ENTRIES PROVIDED -
-------

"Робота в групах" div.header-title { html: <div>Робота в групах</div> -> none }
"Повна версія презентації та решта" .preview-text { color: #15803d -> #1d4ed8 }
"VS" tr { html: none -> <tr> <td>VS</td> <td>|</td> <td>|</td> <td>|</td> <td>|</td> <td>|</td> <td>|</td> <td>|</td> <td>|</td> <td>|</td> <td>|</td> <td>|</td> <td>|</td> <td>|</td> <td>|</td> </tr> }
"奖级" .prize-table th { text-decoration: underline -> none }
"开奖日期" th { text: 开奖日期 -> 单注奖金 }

-------

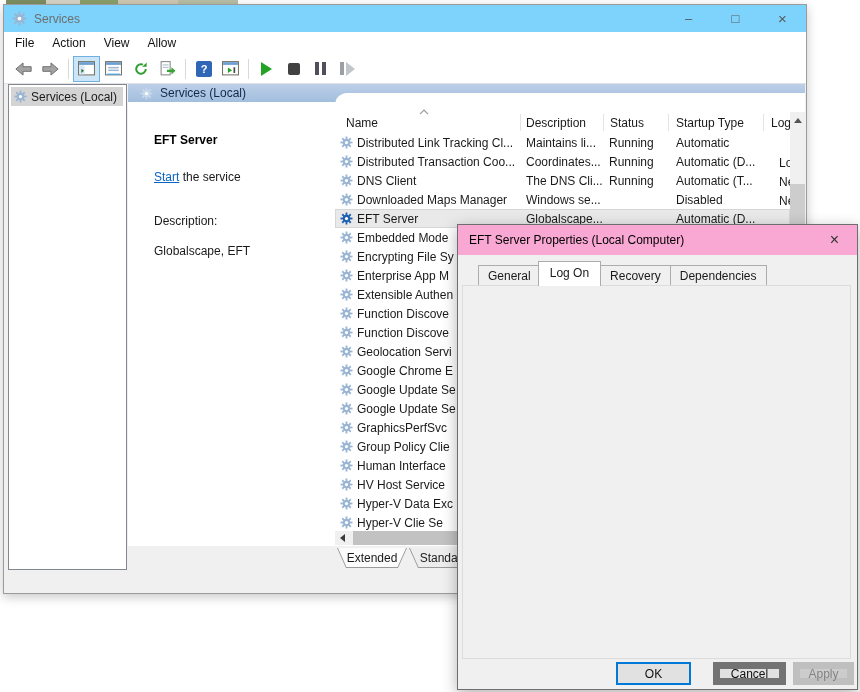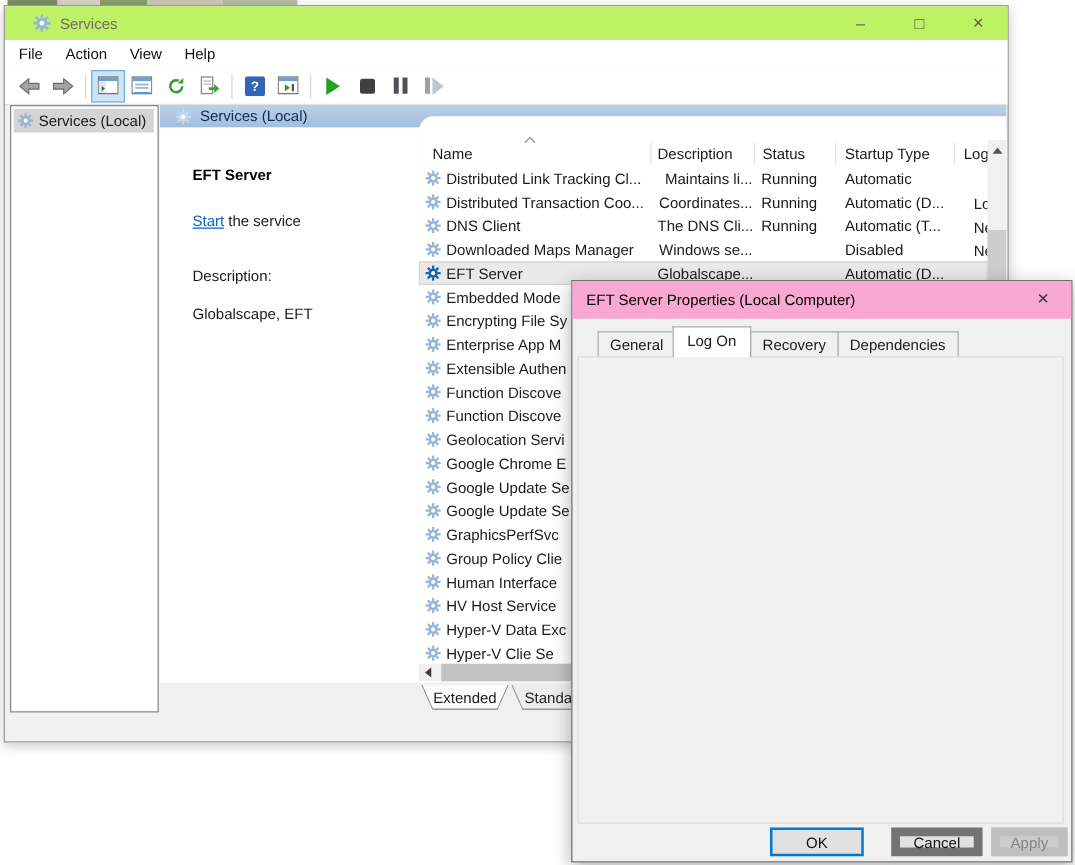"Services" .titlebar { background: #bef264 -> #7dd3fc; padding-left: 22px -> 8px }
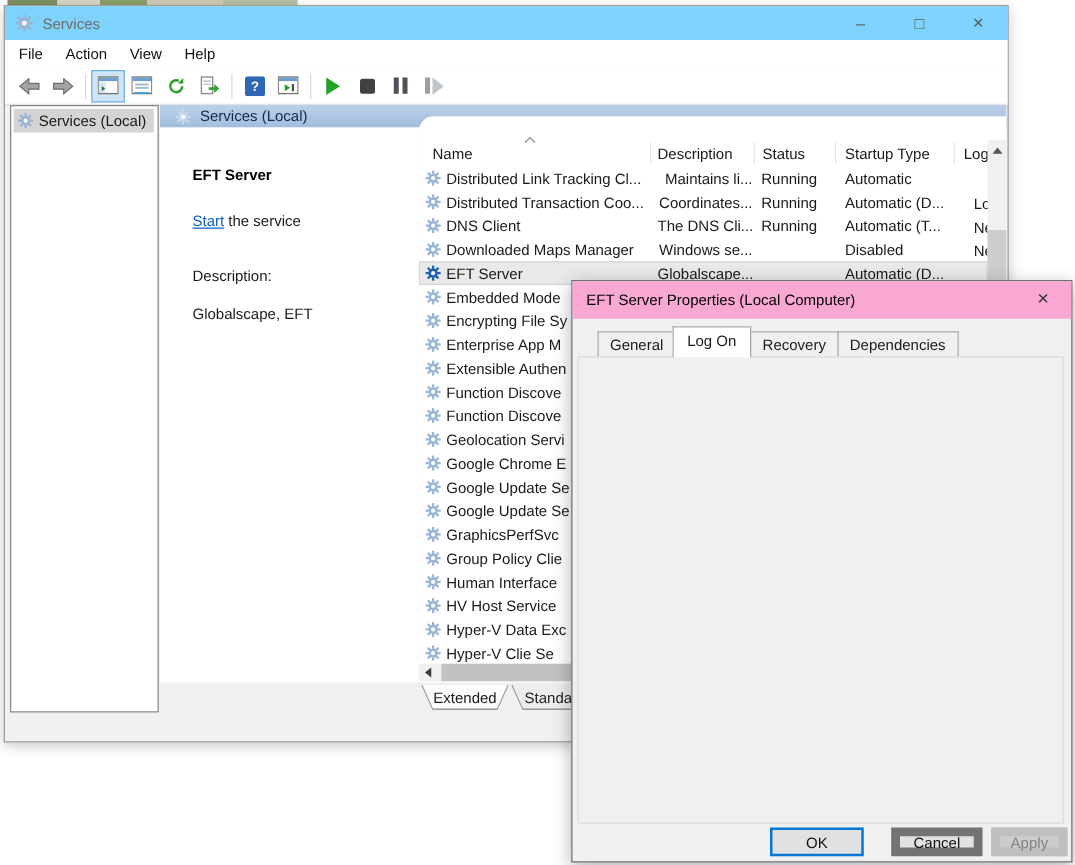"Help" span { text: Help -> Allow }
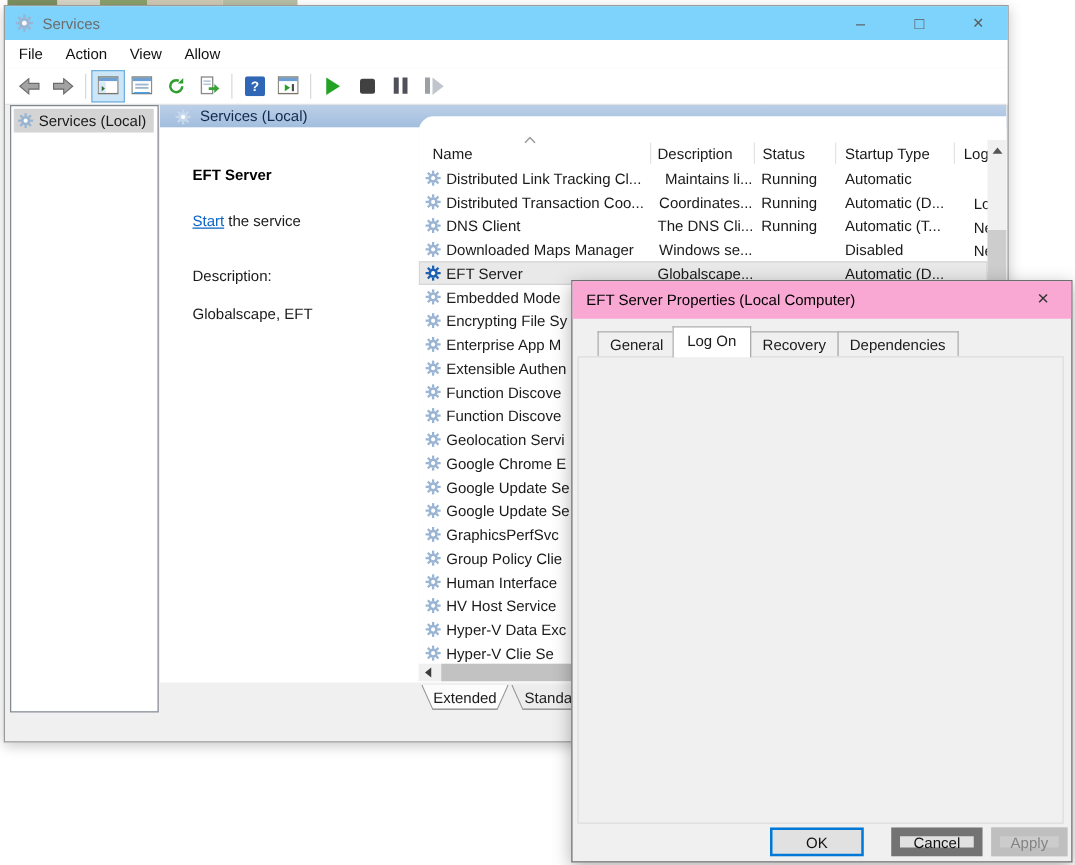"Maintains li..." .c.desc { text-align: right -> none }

-------

EXERCISE -
When you reach the line with "версія презентації та" in the records above, start writing out lines exactly, and stop once the line with "text: 开奖日期 ->" has been written; include nothing else.

REPLY TO THE TASK -
"Повна версія презентації та решта" .preview-text { color: #15803d -> #1d4ed8 }
"VS" tr { html: none -> <tr> <td>VS</td> <td>|</td> <td>|</td> <td>|</td> <td>|</td> <td>|</td> <td>|</td> <td>|</td> <td>|</td> <td>|</td> <td>|</td> <td>|</td> <td>|</td> <td>|</td> <td>|</td> </tr> }
"奖级" .prize-table th { text-decoration: underline -> none }
"开奖日期" th { text: 开奖日期 -> 单注奖金 }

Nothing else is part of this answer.